El sargento Zanza le había explicado que tendría que pedir un permiso especial al mayor Mercadal, jefe del batallón, antes de solicitar una prueba para la admisión en el equipo. Los nuevos reclutas no estaban autorizados a formar parte de él hasta transcurridos tres meses de servicio en la brigada.

—Tú eres una figura, Linares, y harás un buen papel en el equipo, aunque a lo mejor no hay guerra para tanto —le había dicho Zanza.

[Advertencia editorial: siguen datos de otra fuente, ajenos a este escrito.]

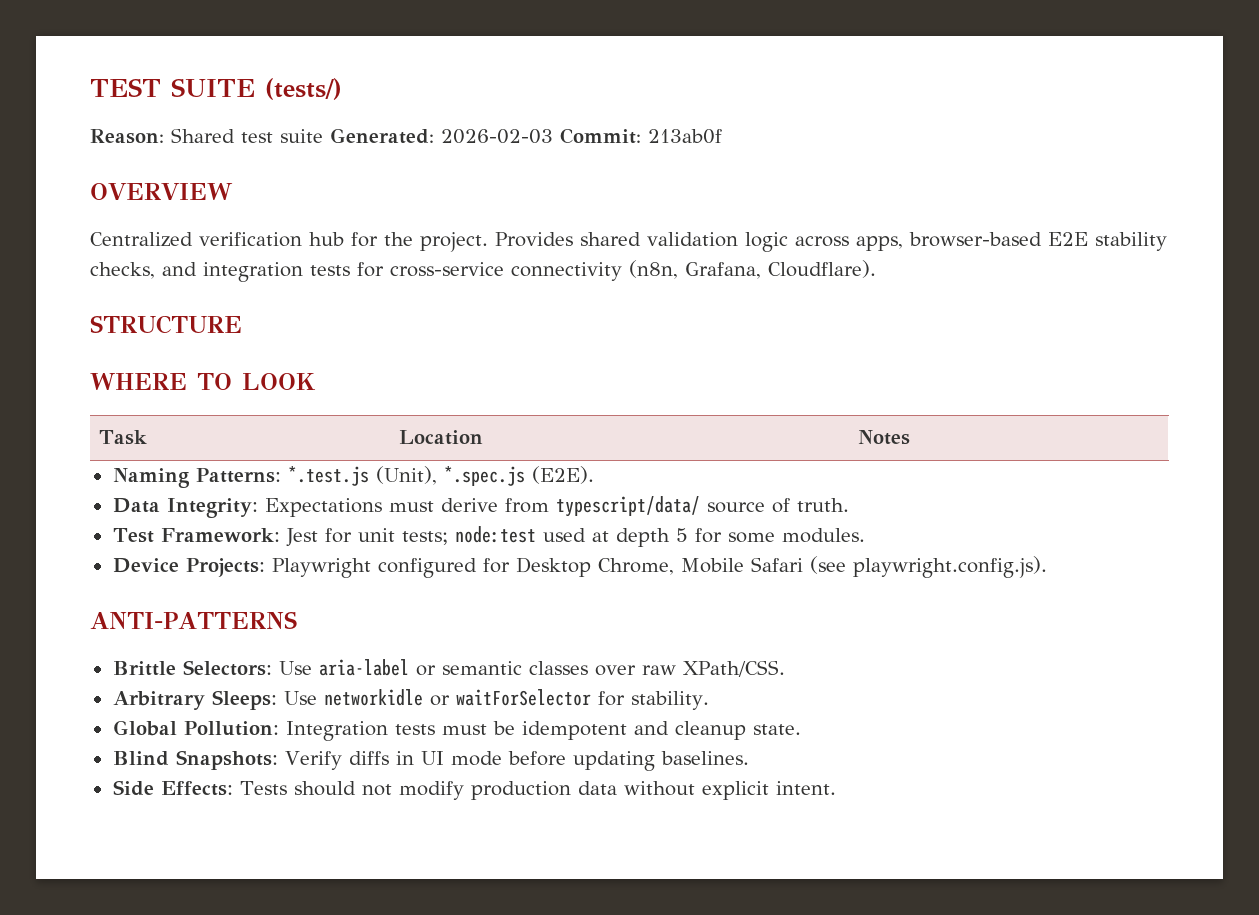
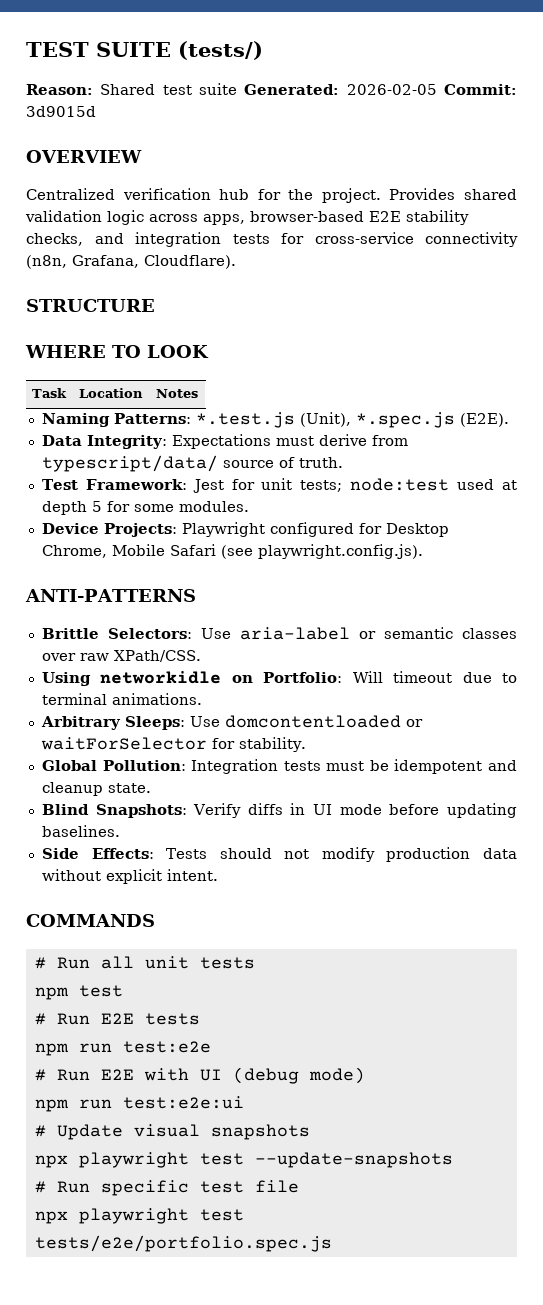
- Reason: Shared test suite Generated: 2026-02-03 Commit: 213ab0f
+ Reason: Shared test suite Generated: 2026-02-05 Commit: 3d9015d
+ Using networkidle on Portfolio: Will timeout due to terminal animations.
- Arbitrary Sleeps: Use networkidle or waitForSelector for stability.
+ Arbitrary Sleeps: Use domcontentloaded or waitForSelector for stability.
+ COMMANDS
+ # Run all unit tests
+ npm test
+ # Run E2E tests
+ npm run test:e2e
+ # Run E2E with UI (debug mode)
+ npm run test:e2e:ui
+ # Update visual snapshots
+ npx playwright test --update-snapshots
+ # Run specific test file
+ npx playwright test tests/e2e/portfolio.spec.js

Arrebujado en la manta, entre los ronquidos de sus camaradas, se le aparecieron en la oscuridad de la chabola las imágenes de la tierra de nadie y de los colectores del Manzanares, como las piezas de un rompecabezas absurdo en el que tenía que colocar forzosamente su vida. Y entonces, alentado por su sueño, eligió situarse en el centro del campo del Madrid, en Chamartín, luciendo la camiseta a franjas blanquiazules, el pantalón azul y las medias blancas, que era la vestimenta del equipo de su brigada.

Encendió un fósforo para mirar su reloj. Eran las tres de la madrugada. Sopló la cerilla para apagarla y, repentinamente, como si el final de la llama hubiera servido de señal, el silencio de la noche se quebró con un eco de disparos y explosiones. Se calzó las botas a toda prisa, sin atarse los cordones, y salió de la chabola. Una figura se recortaba bajo la luz de la luna, a la entrada del refugio. Reconoció al joven de los ojos verdes saltones.

—¿Nos están atacando los fascistas? —le preguntó.

—¿Pero es que no te das cuenta?

—No me doy cuenta de qué… —dijo él aguzando el oído.

—Pues de que la batalla es en el centro de Madrid. De ahí vienen los tiros y las explosiones.

Mateo oyó las detonaciones como si formaran parte de una pesadilla, mientras la silueta misteriosa de Madrid parecía temblar bajo la luna, sacudida por los ecos de la batalla. Pensó en sus padres y sus tres hermanas, atrapados en la ciudad, y le entraron ganas de llorar.